UNITED STATES DISTRICT COURT DISTRICT OF SOUTH CAROLINA CHARLESTO
Aug 22, 2013
(D.S.C. Aug. 22, 2013)

Opinion

08-22-2013

Harold Jeffcoat a/k/a Harold L. Jeffcoat, Petitioner, v. Warden Leroy Cartledge, Respondent.


ORDER

Petitioner Harold Jeffcoat, a state prisoner at McCormick Correctional Institution in McCormick, South Carolina, filed this matter pro se pursuant to 28 U.S.C. § 2254. (Dkt. No. 1). Petitioner argues that his guilty plea to the offence of armed robbery and other related charges "was not voluntarily and intelligently entered" due to the asserted ineffectiveness of his plea counsel. (Id. at 5, 17-18). He seeks to have his plea and sentence vacated.

Background

Pursuant to 28 U.S.C. § 636(b)(1) and Local Civil Rule 73.02(B)(2) DSC, this case was assigned to a Magistrate Judge. On February 13, 2013, Respondent Warden Cartledge moved for summary judgment on the ground of procedural default in state court, as well as the failure of the petition on its merits. (Dkt. Nos. 20, 21). Petitioner opposed summary judgment. (Dkt. No. 36).
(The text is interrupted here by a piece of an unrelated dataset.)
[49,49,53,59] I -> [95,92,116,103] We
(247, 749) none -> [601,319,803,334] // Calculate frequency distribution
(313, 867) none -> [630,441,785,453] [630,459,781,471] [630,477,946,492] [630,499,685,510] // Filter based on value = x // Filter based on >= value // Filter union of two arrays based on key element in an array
On July 26, 2013, the Magistrate Judge issued a Report and Recommendation ("R&R") recommending that Respondent's motion for summary judgment be granted and this petition dismissed with prejudice. (Dkt. No. 37). The Magistrate Judge concluded that, even assuming Petitioner could overcome the bar to claims defaulted in state court, he nonetheless "has failed to set forth any meritorious ineffective assistance of counsel claim." (Id. at 7, 14). Petitioner submitted no objections to the R&R.

Legal Standard

The Magistrate Judge makes only a recommendation to this Court. The recommendation has no presumptive weight, and the responsibility to make a final determination remains with the Court. Mathews v. Weber, 423 U.S. 261, 270-71 (1976). The Court may "accept, reject, or modify, in whole or in part, the findings or recommendations made by the magistrate," 28 U.S.C. § 636(b)(1), and need not give any explanation for adopting the R&R in the absence of specific objections by the parties, see Camby v. Davis, 718 F.2d 198, 200 (4th Cir. 1983).
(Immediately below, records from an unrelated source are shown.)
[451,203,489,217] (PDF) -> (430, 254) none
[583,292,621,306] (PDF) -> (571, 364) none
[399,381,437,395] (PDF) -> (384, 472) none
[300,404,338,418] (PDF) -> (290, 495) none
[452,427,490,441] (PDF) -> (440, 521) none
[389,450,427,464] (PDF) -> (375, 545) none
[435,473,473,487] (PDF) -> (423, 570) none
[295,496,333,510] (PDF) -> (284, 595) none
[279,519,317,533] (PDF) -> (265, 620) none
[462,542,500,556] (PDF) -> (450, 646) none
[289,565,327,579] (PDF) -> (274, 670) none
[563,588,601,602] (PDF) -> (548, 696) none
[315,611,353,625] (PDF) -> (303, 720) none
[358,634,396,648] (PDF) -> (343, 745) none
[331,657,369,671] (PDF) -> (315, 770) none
Respondent moves for summary judgment. Summary judgment is appropriate if a party "shows that there is no genuine dispute as to any material fact and the movant is entitled to judgment as a matter of law." Fed. R. Civ. P. 56(a); see Pulliam Inv. Co. v. Cameo Props., 810 F.2d 1282, 1286 (4th Cir. 1987) (stating that summary judgment should be granted "only when it is clear that there is no dispute concerning either the facts of the controversy or the inferences to be drawn from those facts"). "In determining whether a genuine issue has been raised, the court must construe all inferences and ambiguities in favor of the nonmoving party." HealthSouth Rehab. Hosp. v. Am. Nat'l Red Cross, 101 F.3d 1005, 1008 (4th Cir. 1996). Further, in reviewing this matter, the Court is mindful of its charge to construe liberally the pleadings of this pro se litigant. See, e.g., De'Lonta v. Angelone, 330 F.3d 630, 633 (4th Cir. 2003).

Discussion

Having reviewed the pleadings and the R&R, the Court concludes that the Magistrate Judge correctly applied the relevant law to the operative facts in this matter. As the Magistrate Judge explained, Petitioner has failed to satisfy the requirements, set forth under 28 U.S.C. § 2254(d), for receiving habeas relief on the basis that his guilty plea was rendered involuntary due to ineffective assistance by his plea counsel. (Dkt. No. 37 at 5-15). The Court thus accepts and adopts the Magistrate Judge's analysis as to the merits of this petition, and concludes that Respondent is "entitled to judgment as a matter of law." Fed. R. Civ. P. 56(a).

Conclusion

For these reasons, the Court ADOPTS the Magistrate Judge's Report and Recommendation as the Order of this Court, (Dkt. No. 37), GRANTS Respondent Warden Cartledge's motion for summary judgment, (Dkt. No. 20), and DISMISSES this petition with prejudice.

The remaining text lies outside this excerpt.